Historic church in Pennsylvania, United States

The Historic Church of St. Peter is a Roman Catholic church in Brownsville, Pennsylvania, in the Diocese of Greensburg. The Historic Church of St. Peter also has a partner parish in Grindstone, Pennsylvania named St. Cecilia's Roman Catholic Church, which was built in 1931.

==Description==
The first Catholic parish in Fayette County, it is the oldest continuously operating parish in Western Pennsylvania. It is also believed to have been the spot on which the first religious service of any kind offered west of the Allegheny Mountains was held. On July 1, 1754, French troops on their way to capture Fort Necessity from the British climbed the bank from the Monongahela River with their Chaplain Rev. Denys Baron and prayed for victory. That mass of the French troops is depicted in one of the stained glass windows in the church.
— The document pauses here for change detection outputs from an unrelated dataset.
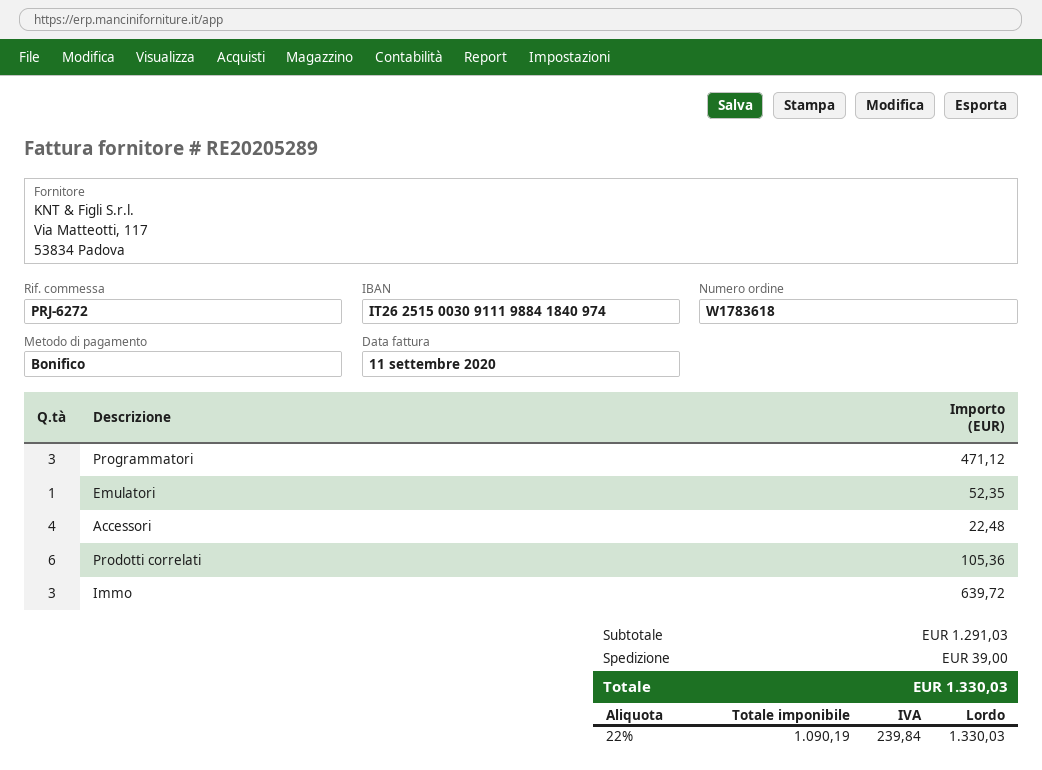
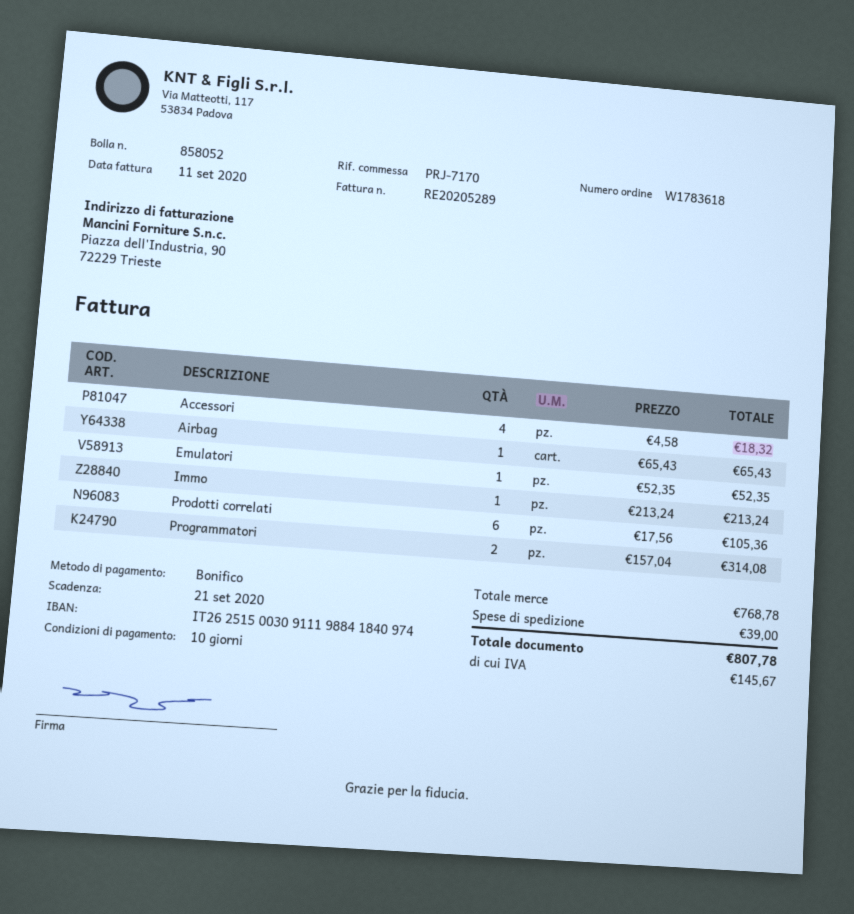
reference: PRJ-6272 -> PRJ-7170
Programmatori: 3 for 471.12 -> 2 for 314.08
Accessori: 4 for 22.48 -> 4 for 18.32
Immo: 3 for 639.72 -> 1 for 213.24
Airbag: none -> 1 for 65.43
subtotal: 1291.03 -> 768.78
tax: 239.84 -> 145.67
total: 1330.03 -> 807.78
The stone Gothic Revival church building on Church Street is a landmark. It was added to the National Register of Historic Places in 1980. It is located in the Brownsville Northside Historic District. At the time when the church was built, many European settlers where moving their way into the area. The Catholic Irish settlers decided to build a church the same as other religious groups in the area. To show wealth and power, they decided to build a church overlooking the town that could be seen from almost any perspective. To tie in the local history of the area, they built the church of rough river rock and depicted the French and Indian War in the stained glass window at the anterior of the church. The stained glass windows, which feature 32 different shades of blue depict Catholic history from 1754 to 1843.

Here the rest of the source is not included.